The only problem I see here is the uniqueness of configs between instances, because there is a salt/id generated during the initial setup wizard for hashing password and stuff, and if you push those changes to github and syn between instances there could be a security concern. You could just push specific non-unique parts of the settings to the github, and encrypt it in some way.

You'd have to figure out the logic to not get in an update loop too. Something like during update have a flag that ignores settings updates.

The specific plugin related stuff to look at in the docs are listed below....

  • get_settings_version: make this match the plugin version so on every update you can use the next item.
  • on_settings_migrate: use this to compare current installed version versus update version. This would do the work updating the settings.

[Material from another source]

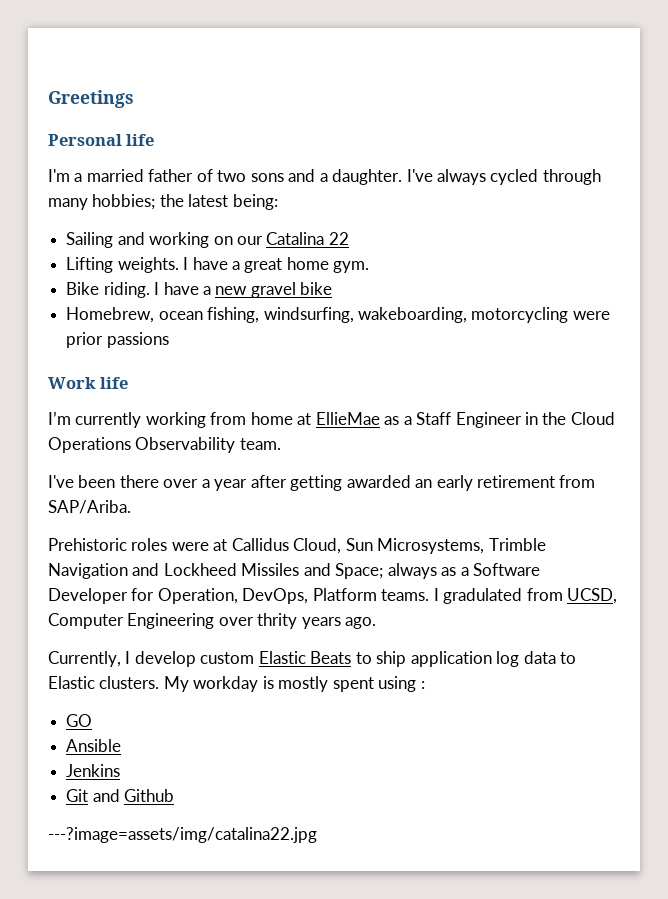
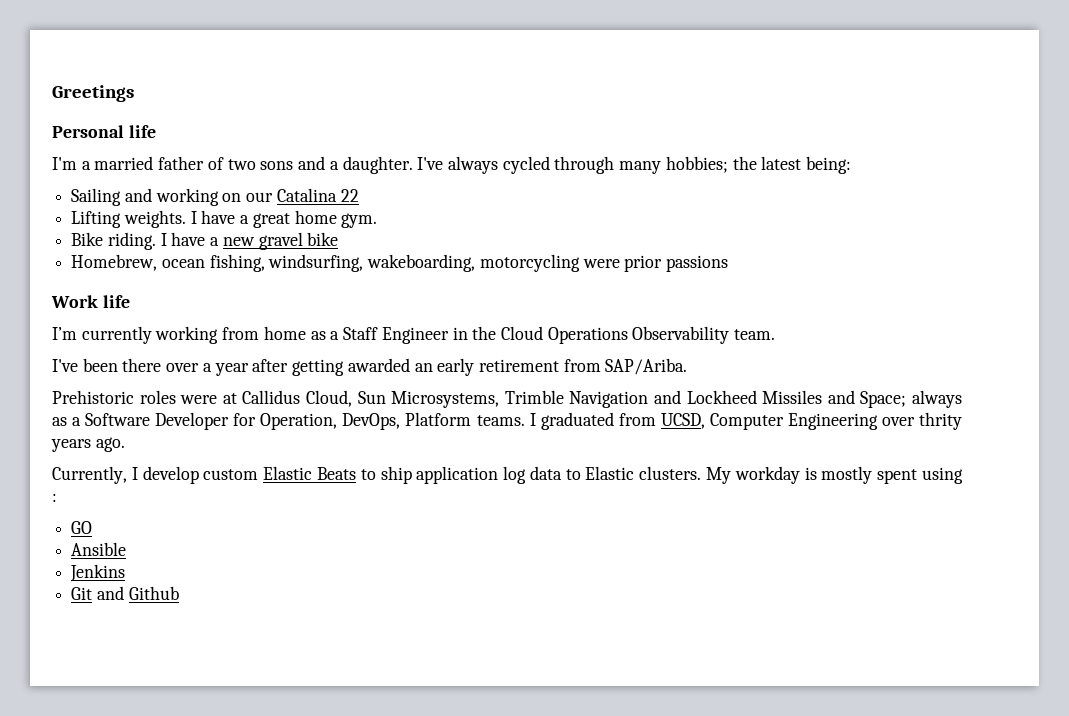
[297,412,380,425] at EllieMae -> (306, 333) none
[443,588,523,604] gradulated -> [540,412,614,430] graduated
[48,827,317,843] // ---?image=assets/img/catalina22.jpg -> (179, 593) none

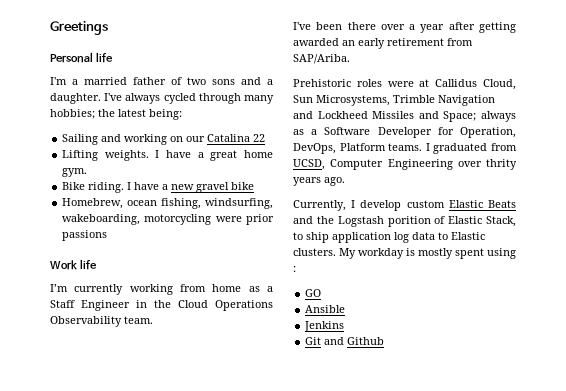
(356, 473) none -> [293,216,516,227] and the Logstash porition of Elastic Stack,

So the way I do updates on all my Pi's is to use Ansible, you can get a free version from Red Hat.
I write a single YAML file which explains to Ansible what I want it to do, then run it against each machine in turn.
I have bespoke settings for proxies, which actually needs tweaking on Raspbian in about five places, DNS is ALWAYS wrong in nsswitch.conf and so on.
Oh yeah disk mount points as well.
I hadn't looked at installing plug-ins that way - but that would make life MUCH simpler.

Thanks jneilliii!!

Although having a fully automated process is surely the coolest thing, a manual process will do the job - for a small number of nodes and low frequency of changes - and I think might allow for more user control:

I now think of a plugin-based solution, something along these lines:
(Wonder if it would make sense to others. Please let me know…)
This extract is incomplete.